Selon le ministre de la Défense, Richard Marles, les graines du traité de défense australiennes-PNG ont été semées en janvier lors des discussions sur la mise à jour des accords de sécurité existants avec son homologue Billy Joseph. Les deux pays se sont fixés sur l'objectif de signer un accord lors des célébrations du 50e anniversaire de la PNG en septembre.
Ce fut un délai rapide pour une élévation historique de la relation des pays qui les verrait intégrer leurs forces de défense, s'engager à se rendre à l'aide de l'autre en cas de crise et permettre australie un accès sans entrave aux installations militaires désignées en PNG.
Un accord d'alliance de cette ampleur prendrait généralement des années, pas des mois, à atteindre.
Et il y avait toujours quelque chose de tronçant dans l'idée d'annoncer l'intégration des militaires des deux nations, tout comme PNG marquait son indépendance de l'Australie. Les connotations coloniales étaient inévitables, même si c'est PNG qui a demandé l'accord en premier lieu.
En fin de compte, avec les politiciens de la PNG dispersés dans tout le pays pour les célébrations de l'indépendance, le Premier ministre James Marape n'a pas pu rassembler un quorum de ministres du Cabinet à se rencontrer à Port Moresby pour approuver le pacte. Cela soulève la question: si le traité est si important pour la PNG et si populaire au sein du gouvernement, pourquoi a-t-il marqué une réunion du Cabinet à un moment opportun pour y déconnecter?
Les Australiens douteux au sujet du mérite de remettre des milliards de dollars à la PNG pour établir une équipe de la ligue de rugby et de mettre à niveau ses militaires ne seront pas impressionnés par la chaîne des événements.
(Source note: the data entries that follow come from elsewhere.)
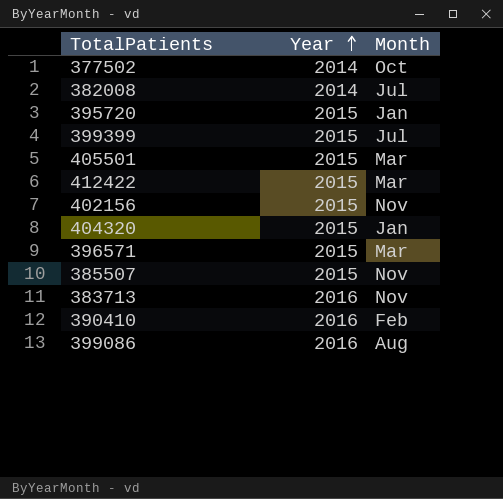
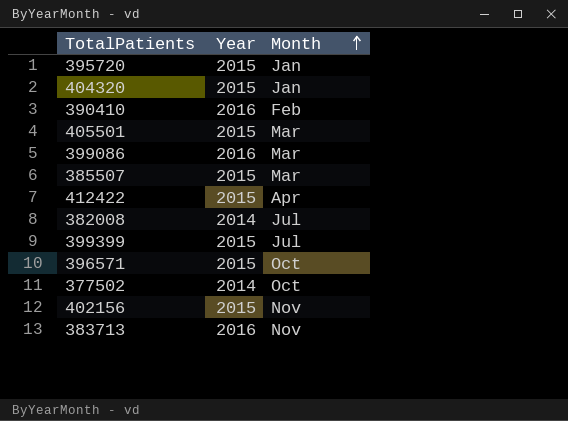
row order: Year ascending -> Month ascending
399086 | Month: Aug -> Mar
385507 | Month: Nov -> Mar
412422 | Month: Mar -> Apr
396571 | Month: Mar -> Oct

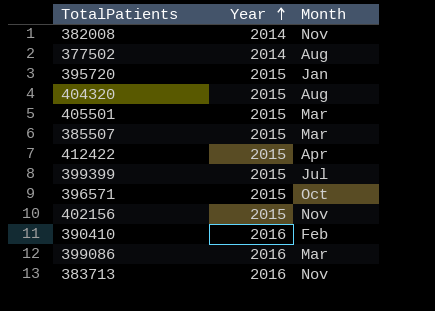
row order: Month ascending -> Year ascending
382008 | Month: Jul -> Nov
377502 | Month: Oct -> Aug
404320 | Month: Jan -> Aug

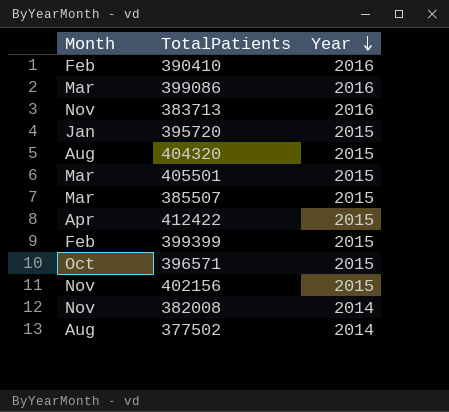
row order: Year ascending -> Year descending
column Month | position: 3 -> 1
399399 | Month: Jul -> Feb

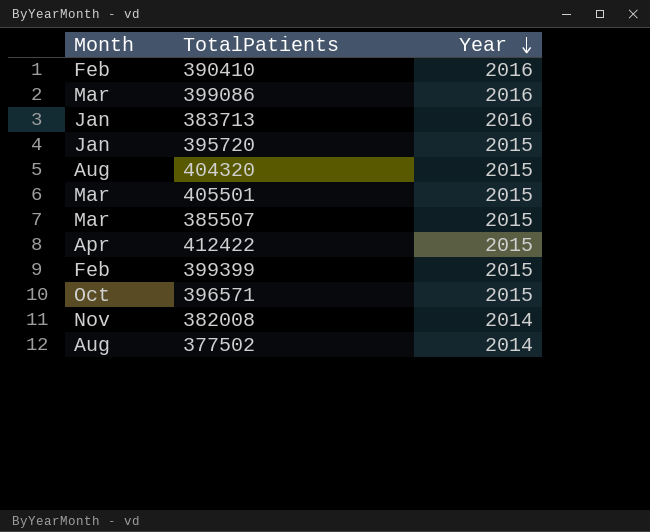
row 402156: Nov | 2015 -> none
383713 | Month: Nov -> Jan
Et Pékin a maintenant le temps d'essayer de susciter l'opposition à l'accord au sein de la PNG, comme il l'a fait à Vanuatu.
Le traité de la défense mettrait les relations de l'Australie avec la PNG à égalité avec celle des États-Unis et de la Nouvelle-Zélande. Pourtant, le processus a été effectué en secret avec peu de débat public sur ses avantages et ses inconvénients, ou la transparence sur le coût des contribuables australiens.
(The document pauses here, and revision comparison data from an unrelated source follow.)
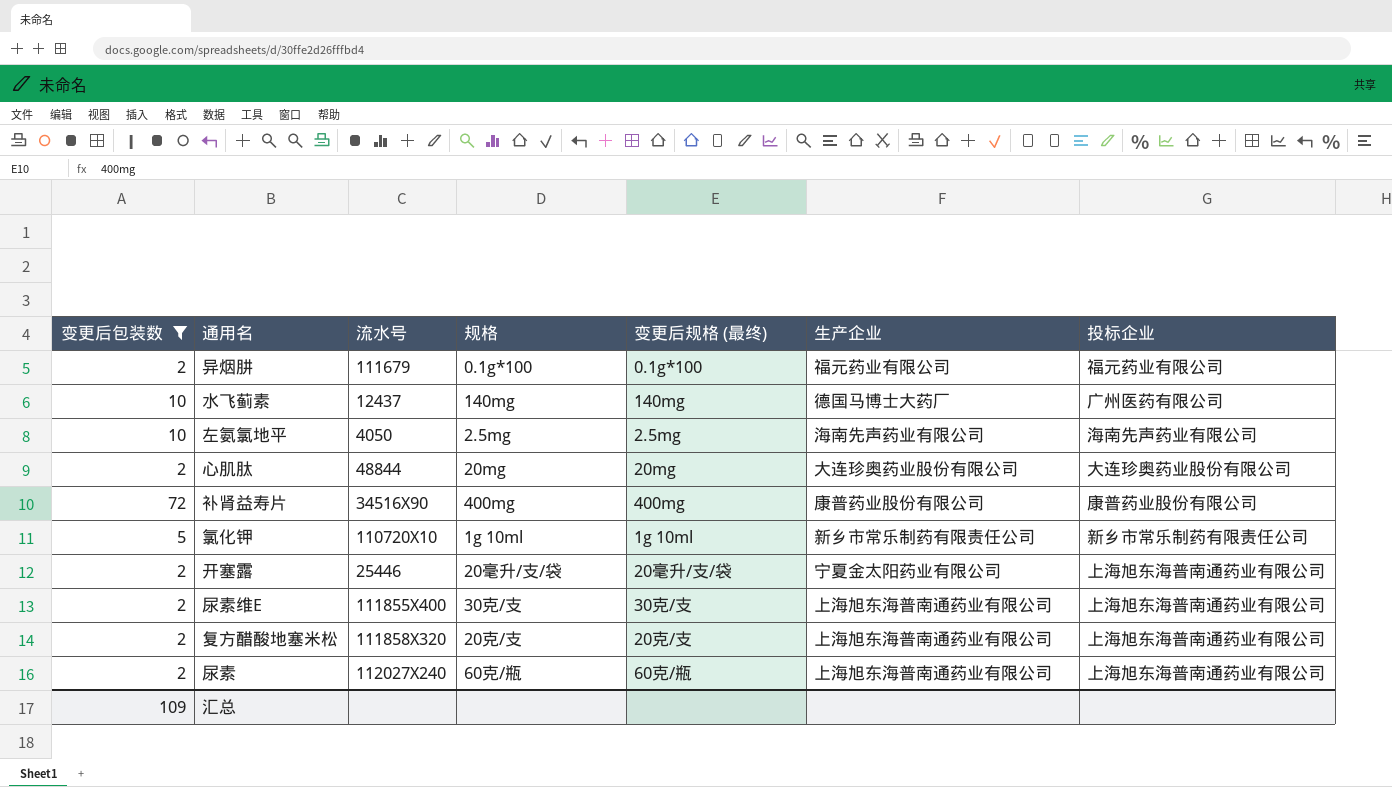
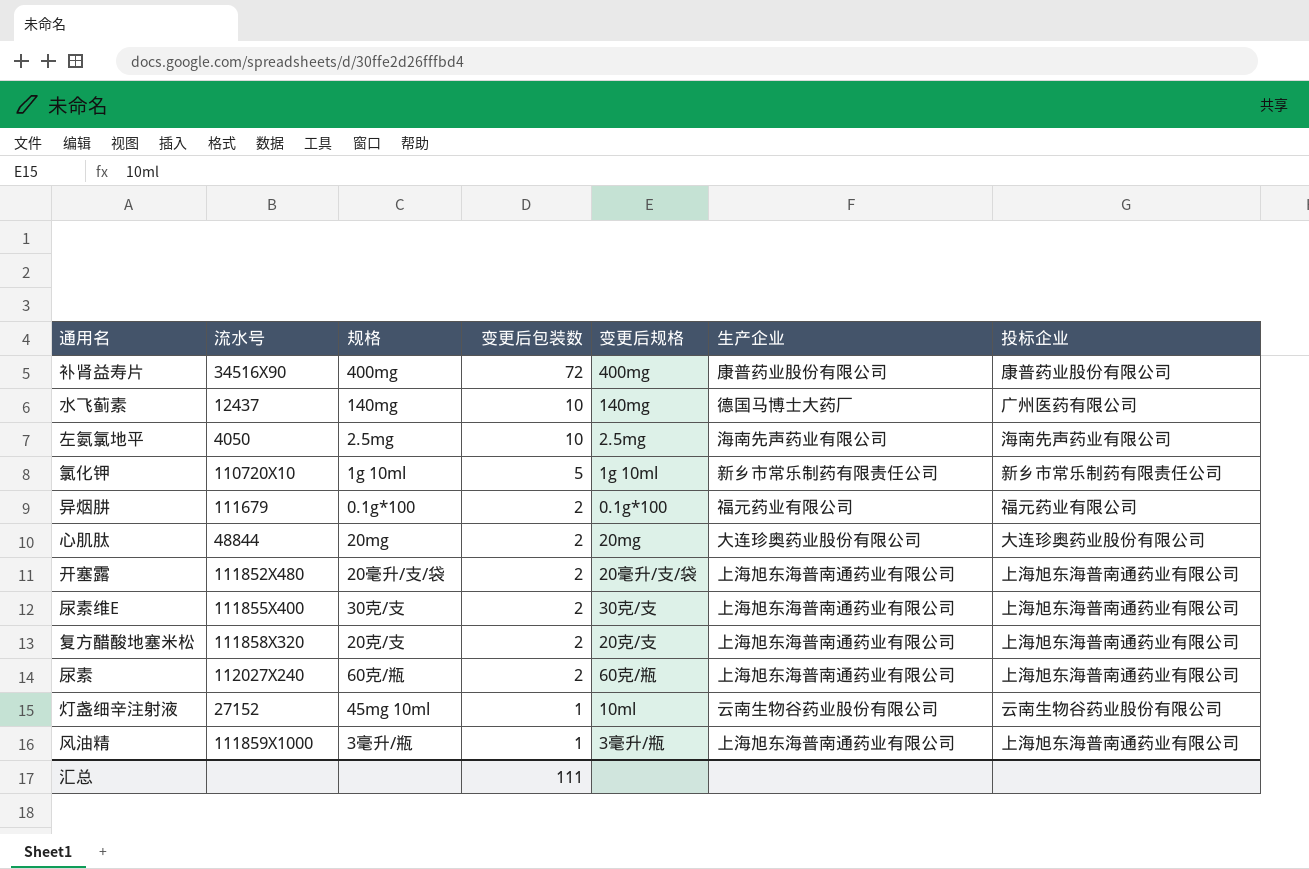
filter: 变更后包装数 != 1 -> none
row order: none -> 变更后包装数 descending
column 变更后包装数 | position: 1 -> 4
column name: 变更后规格 (最终) -> 变更后规格
开塞露 | 流水号: 25446 -> 111852X480
开塞露 | 生产企业: 宁夏金太阳药业有限公司 -> 上海旭东海普南通药业有限公司
汇总 | 变更后包装数: 109 -> 111

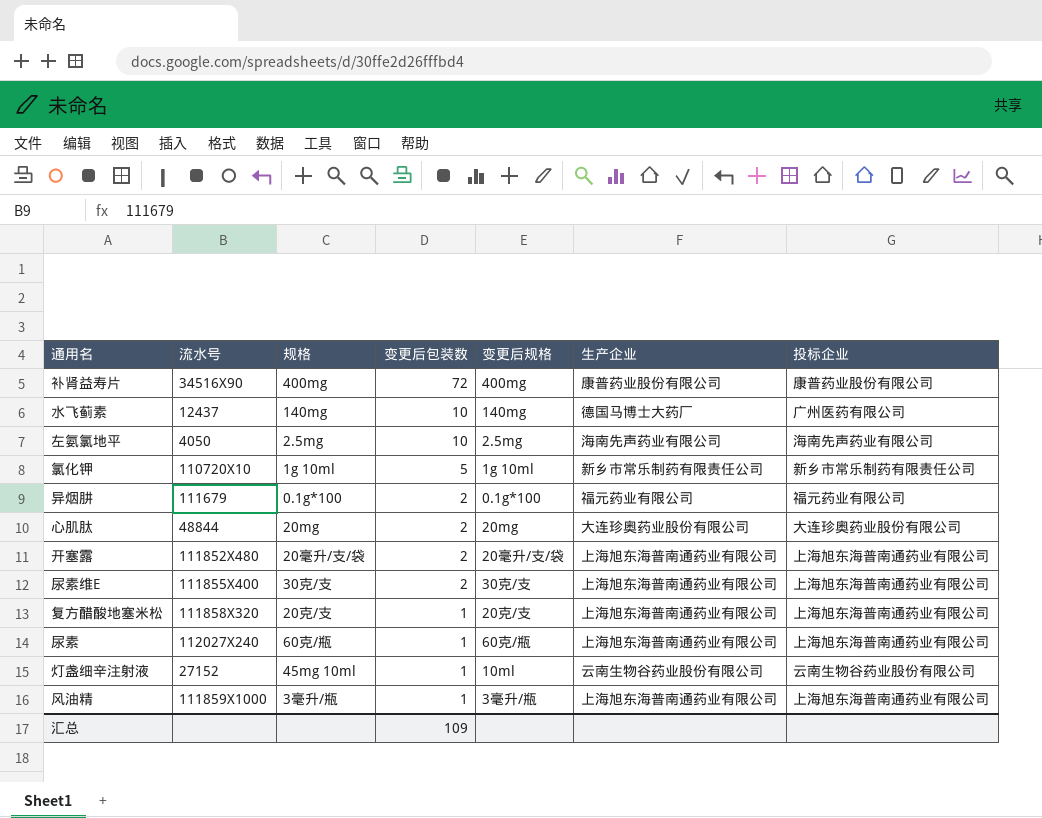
复方醋酸地塞米松 | 变更后包装数: 2 -> 1
尿素 | 变更后包装数: 2 -> 1
汇总 | 变更后包装数: 111 -> 109

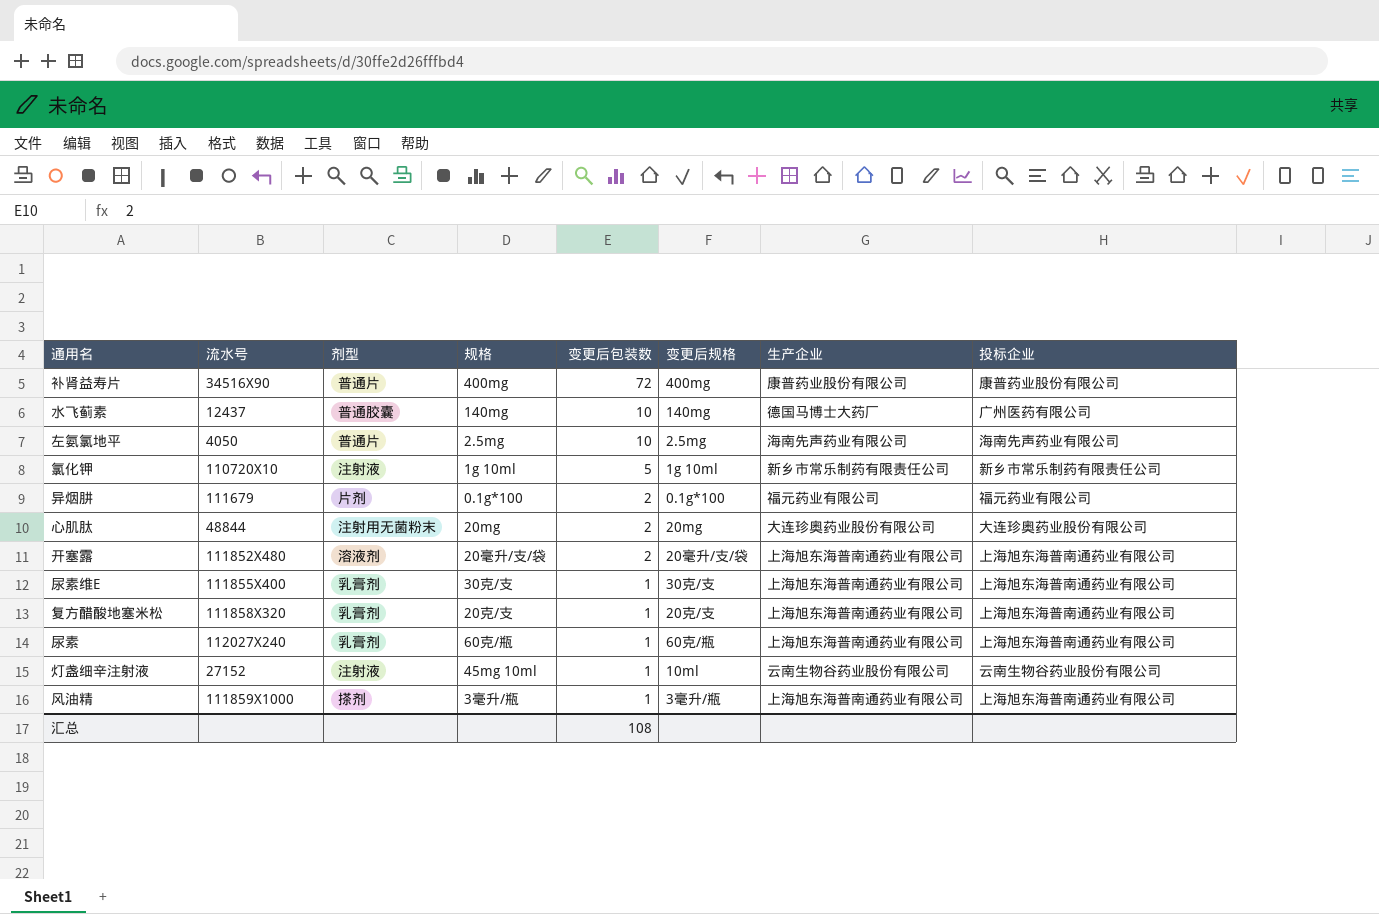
column 剂型 | position: none -> 3
尿素维E | 变更后包装数: 2 -> 1
汇总 | 变更后包装数: 109 -> 108

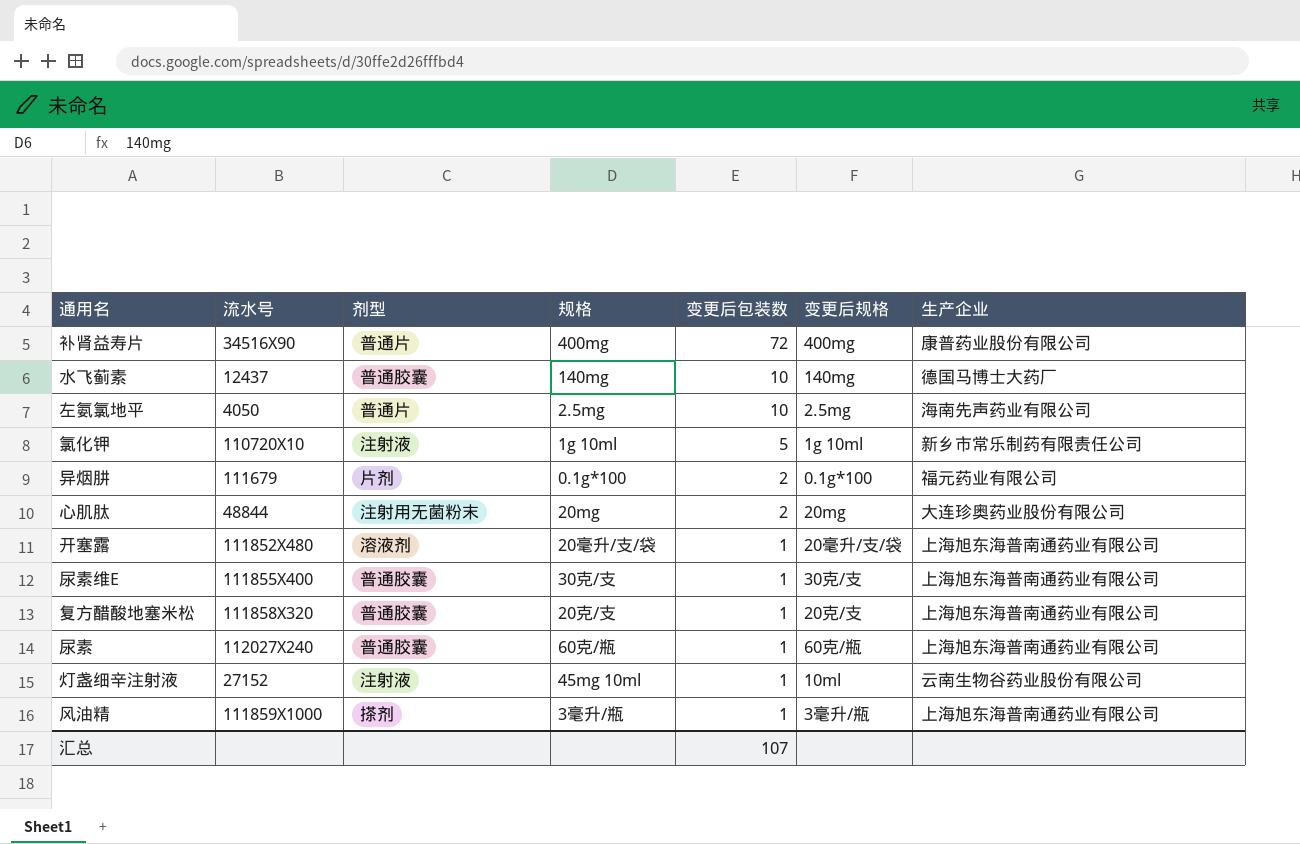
column 投标企业 | position: 8 -> none
开塞露 | 变更后包装数: 2 -> 1
尿素维E | 剂型: 乳膏剂 -> 普通胶囊
复方醋酸地塞米松 | 剂型: 乳膏剂 -> 普通胶囊
尿素 | 剂型: 乳膏剂 -> 普通胶囊
汇总 | 变更后包装数: 108 -> 107

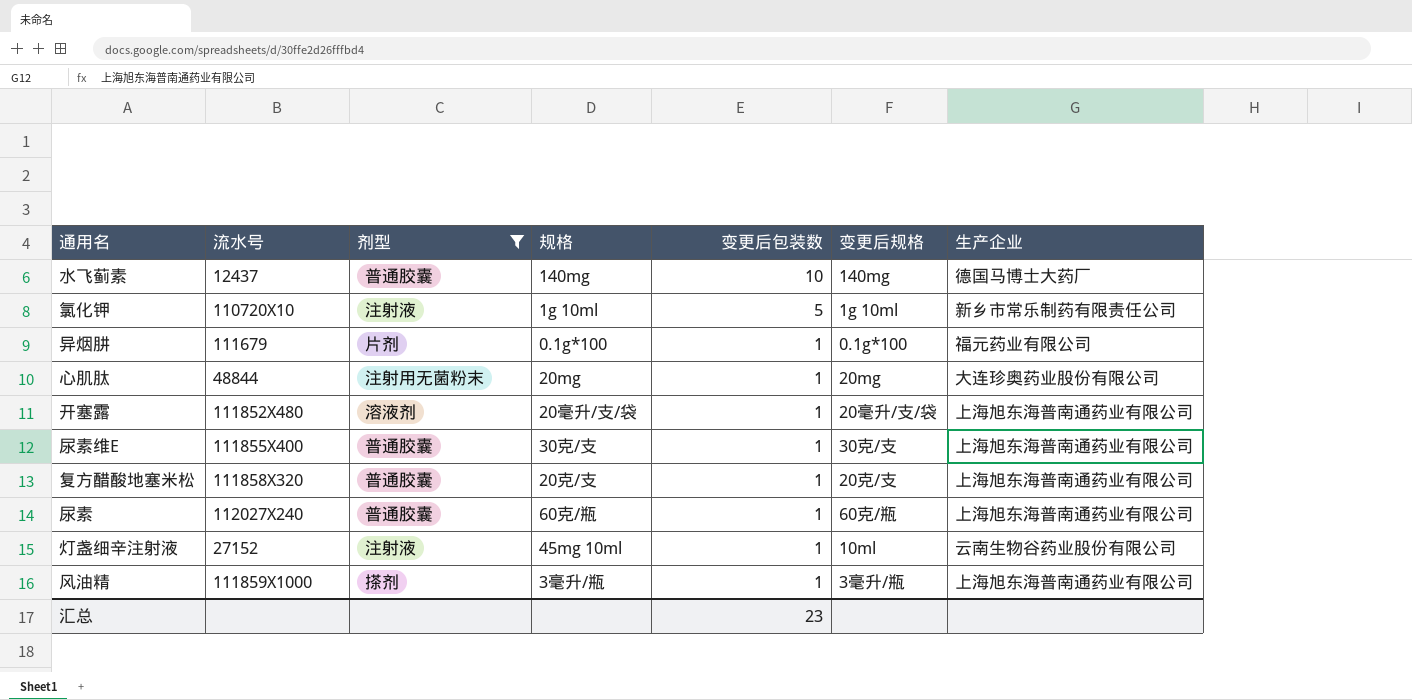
filter: none -> 剂型 != 普通片
异烟肼 | 变更后包装数: 2 -> 1
心肌肽 | 变更后包装数: 2 -> 1
汇总 | 变更后包装数: 107 -> 23

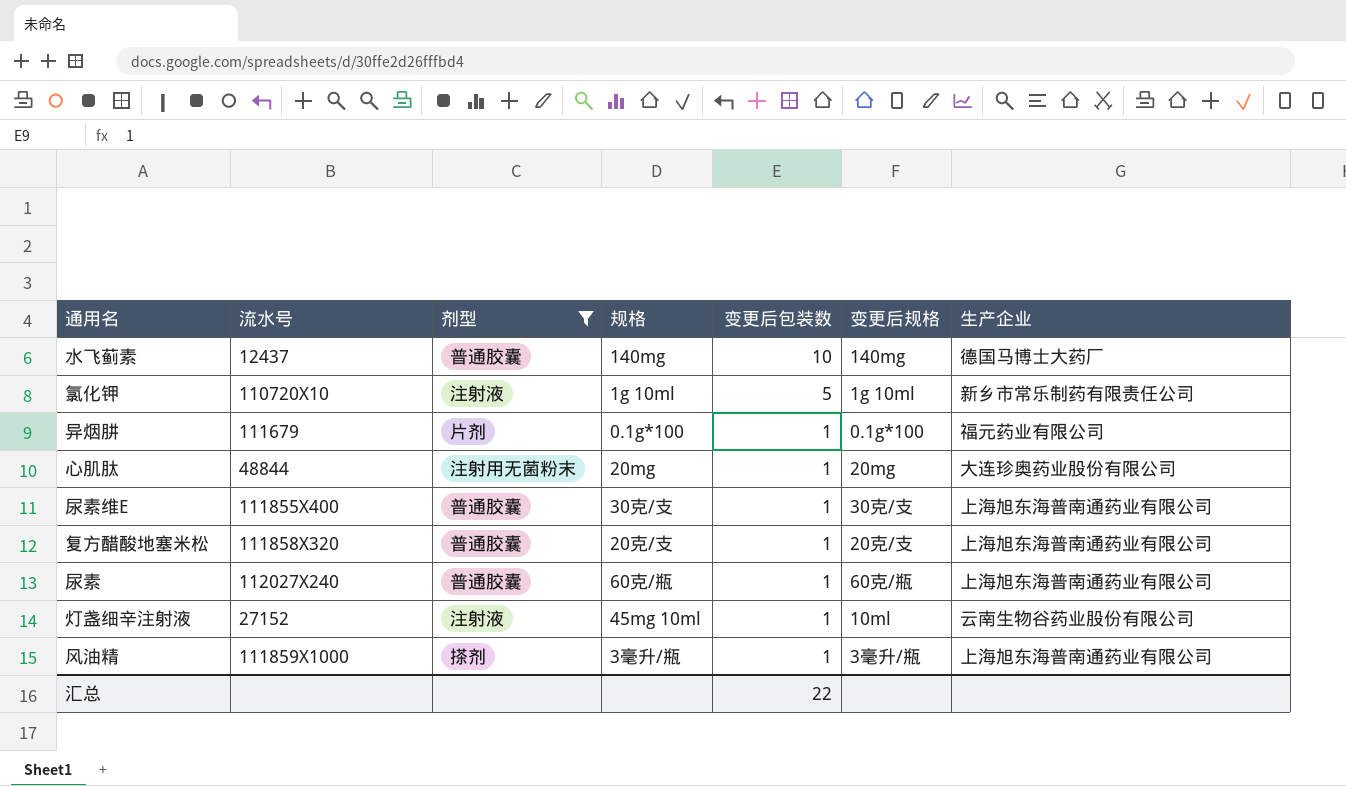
row 开塞露: 111852X480 | 溶液剂 | 20毫升/支/袋 | 1 | 20毫升/支/袋 | 上海旭东海普南通药业有限公司 -> none
汇总 | 变更后包装数: 23 -> 22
Joanne Wallis, une experte du Pacifique à l'Université d'Adélaïde, a été une voix rare soulevant des questions sur les implications du pacte. Cela pourrait-il attirer l'Australie dans un conflit avec l'Indonésie, qui partage une frontière avec PNG? Cela pourrait-il entraîner la PNG dans une guerre avec la Chine sur Taiwan, via les États-Unis et l'Australie? Ce sont des questions lourdes qui méritent une discussion vigoureuse.
Si l'accord PNG est conclu le mois prochain, comme le prédit Albanese, l'épisode de cette semaine ressemblera à un simple hoquet. Un accord avec Vanuatu semble plus difficile en raison de préoccupations substantielles concernant son impact sur l'investissement en infrastructure chinoise.
Quoi qu'il en soit, le combat au couteau diplomatique dans le Pacifique continue. Aussi nécessaires qu'ils soient, l'ambition et les efforts ne sont pas une garantie de triomphe.